Iron Heads,Blowers, and E85
If you remember our story on the Magnuson 122ci High Helix blower, then you also know we made an astonishing 504 hp and 512 lb-ft of torque with nothing more than cast, flat-top pistons, a mild hydraulic flat-tappet cam, unported iron GM Vortec heads from Scoggin-Dickey, a set of headers, and a simple 750-cfm Holley carburetor.

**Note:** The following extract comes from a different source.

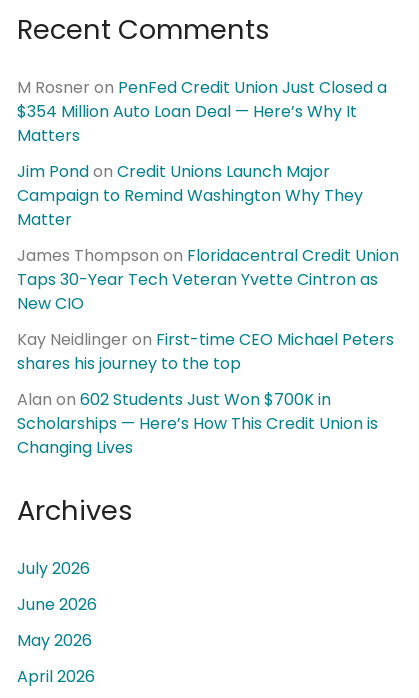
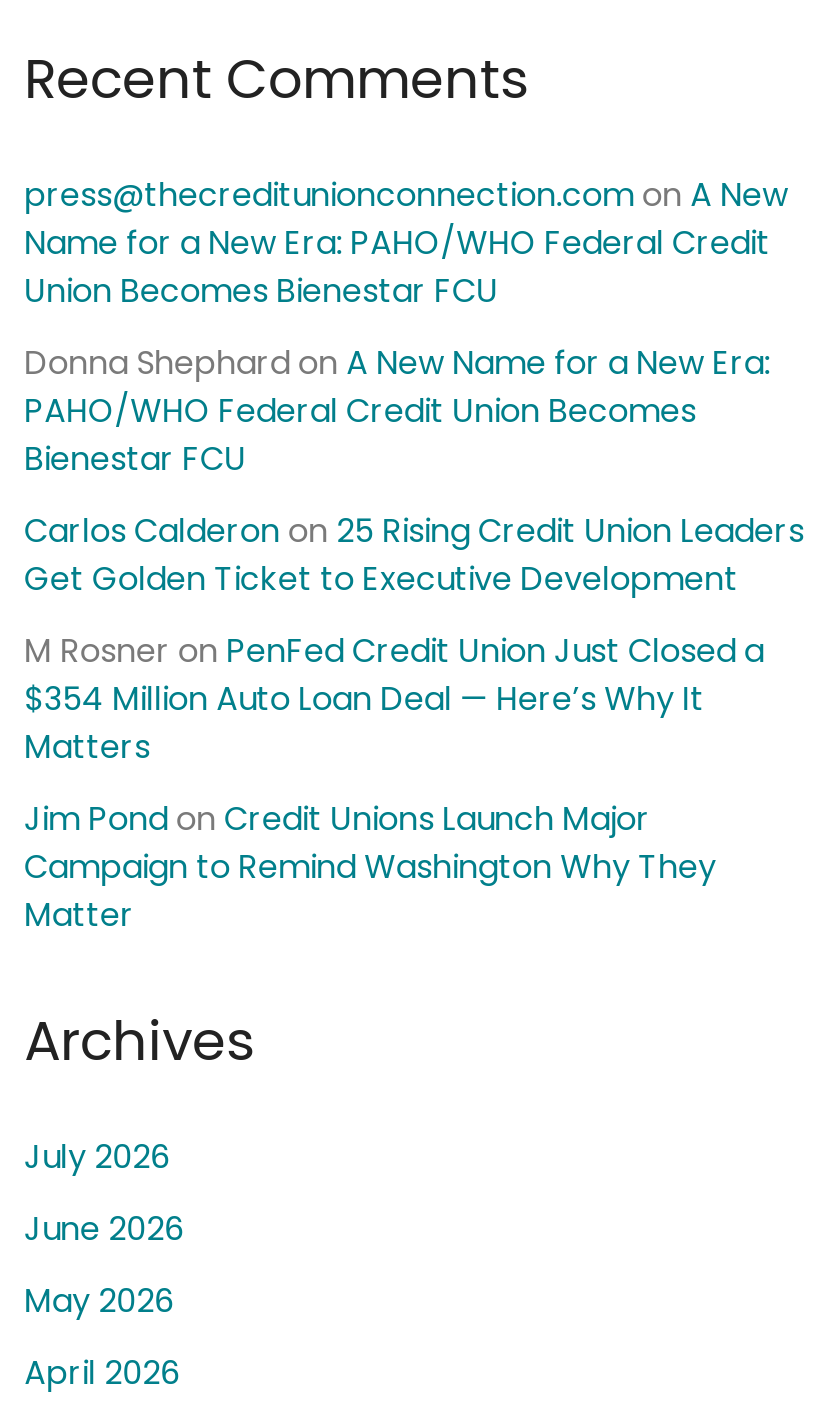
none -> [24,172,804,602] press@thecreditunionconnection.com on A New | Name for a New Era: PAHO/WHO Federal Credit | Union Becomes Bienestar FCU | Donna Shephard on A New Name for a New Era: | PAHO/WHO Federal Credit Union Becomes | Bienestar FCU | Carlos Calderon on 25 Rising Credit Union Leaders | Get Golden Ticket to Executive Development
moved [17,76,387,231] -> [24,628,764,938]: M Rosner on PenFed Credit Union Just Closed a | $354 Million Auto Loan Deal — Here’s Why It | Matters | Jim Pond on Credit Unions Launch Major | Campaign to Remind Washington Why They | Matter
[17,244,399,459] James Thompson on Floridacentral Credit Union | Taps 30-Year Tech Veteran Yvette Cintron as | New CIO | Kay Neidlinger on First-time CEO Michael Peters | shares his journey to the top | Alan on 602 Students Just Won $700K in | Scholarships — Here’s How This Credit Union is | Changing Lives -> none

By substituting E85, we wanted to see the difference in power we could generate with a much higher-octane fuel and also see the benefits from the fuel's greater inlet-air-charge cooling ability. We planned to push this little small-block to the limit on cylinder pressure, so the idea of cast pistons pushing well past 500 hp didn't inspire confidence. We decided to increase the durability factor by adding a set of forged flat-top pistons. We found a Speed-Pro forged flat-top, 0.030-over piston kit with 11/416-inch rings from Summit Racing for less than $350, which fit into our budget perfectly. Combined with the 64cc iron Vortec heads, this pushed the compression ratio up from the cast-piston ratio of 8.6:1 to a far more aggressive 10.2:1. We obviously had to bore and torque-plate-hone the block, and the entire rotating assembly had to be rebalanced, which was ably handled by Jim Grubbs Motorsports.
This is not a normal compression ratio for a supercharged engine, but the idea here was to push the cylinder-pressure envelope. This also meant our spark timing would have to be very carefully curved to prevent over-advancing the timing and causing detonation, even with E85's 105-octane rating. We also stepped up to a stronger spark with a Mallory electronic distributor and HyFire VI spark box.
We retained the Crane PowerMax 288 flat-tappet hydraulic blower cam that we used in the first test. The iron Vortec heads along with the higher compression didn't cause any detonation problems, and we quickly achieved 555 lb-ft of torque, a gain of more than 40 lb-ft of torque over pump gas, and 519 for horsepower, a jump of exactly 15. As we expected, torque improved with the combination of the additional compression and the ethanol fuel. The horsepower gain we saw with this blower test is attributable to the roughly one-point-higher compression ratio, which is worth about 3 percent, equal to roughly 15 hp.
We were on our way to an even more aggressive boost curve when the two pressed-in studs for cylinder No. 4 pulled out of the head and shut down that cylinder. We decided to swap on a better set of heads rather than to try to fix these production castings.